In my first post I wrote that other ingredients beside approximation regions are required and mentioned explicitly regularization, topologies, functionals and stability. The above gives some indication of what I meant by regularization and topologies. I have not answered all your questions but this is already long and I may have completely misinterpreted them. I will leave it at that for today.

digits of pi can be computed one by one with a simple closed formula:

https://en.wikipedia.org/wiki/Bailey%E2%80%93Borwein%E2%80%93Plouffe_formula

Just a bit of trivia that maybe suggests the digits of pi are fundamentally different from whatever a “Solomonoff-Kolmogorov-Chaitin complex number” is.

Also regarding your point about goodness of a distribution. There are two senses of “good”.

1) A sequence of numbers can be considered to be a sample where the distribution D is the frequency distribution.

2) A distribution D can be considered to be a reasonable choice to model the plausibility that a particular value coming out of a physical process will eventually be found to equal a given value x.

(1) is impossible to determine very well with “small” datasets (say less than a million or a billion values or something like that). (1) is inherently a statement about infinite sequences. Infinite sequences are non-physical.

(2) simply requires that none of the small finite number of data values be outside the “typical set”.

(2) is a kind of regularization, we’ll accept anything that has the actual data in its typical set. If course that could be a variety of discrete distributions, so we typically regularize further than that. Maximum entropy is frequently appealed to.

The key difference between inference as you posit it and Bayesian inference is that Bayesian inference works with the plausibility of the data under the model without reference to sampling. There is no actual requirement in the likelihood portion of the Bayesian model that each data point be the result of an iid sample from the SAME distribution whose frequency distribution is equal to its probability distribution, whereas your inference works with the plausibility of the model as a generator of the data by iid sampling from a frequency distribution.

A Laurie: “I have not answered all your questions but this is already long and I may have completely misinterpreted them.”
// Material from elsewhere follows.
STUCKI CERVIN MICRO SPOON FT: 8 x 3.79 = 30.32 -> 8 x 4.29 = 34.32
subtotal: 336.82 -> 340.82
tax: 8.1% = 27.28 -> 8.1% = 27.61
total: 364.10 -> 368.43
Yes, I don’t think you have answered my questions; we seem to be talking past each other. I don’t really know how to explain my questions any better, so I’ll just drop out of this discussion.

Daniel Lakeland: (0) pi. I wrote:

Take pi which is not a complex number so there is no Martin-Löf result for pi.

In other words it is clear that I know that there are short computer algorithms for computing pi. Maybe you just wanted to give me a reference but I was already aware of it.

You may only have two senses of the word good, I have more and they are all for finite samples such as the copper data. The dogma is to give an adequate approximation to the data at hand which includes the sample size.

(1) I agree so this is why I never talk about infinite sequences, see above.

(2) I don’t understand you first (2) but if what you mean by this is your second (2) then we seem to agree. Your typical set is presumably my E(P) \subset r^n. This in itself is not sufficient and you suggest regularizing by maximum entropy for discrete distributions. This is not always appropriate but it certainly can be a sensible suggestion. It applies only to discrete distribution as the entropy of any continuous distributions is infinite. For a continuous distribution with density f you could use \int f \log f which is also acceptable but not a measure of entropy. It is the case that minimum Fisher information and using \int f \log f give the same answer the normal distribution but \int f log f is a fiddle under the name of maximum entropy. It is the first order correction to an expression whose first term is infinity. I prefer minimum Fisher information which is clearly better. If I minimize Fisher information over all distributions including the discrete ones the answer is finite and results in a distribution with an absolutely continuous density. If I do the same for maximum entropy the result is infinite and results in any distribution which is not discrete. I have the impression that those who use densities have a double identity. Sometimes they are particles using a weak topology and hence can apply the central limit theorem when going from discrete to continuous. At other times they are waves and cannot use the central limit theorem for going from discrete to continuous.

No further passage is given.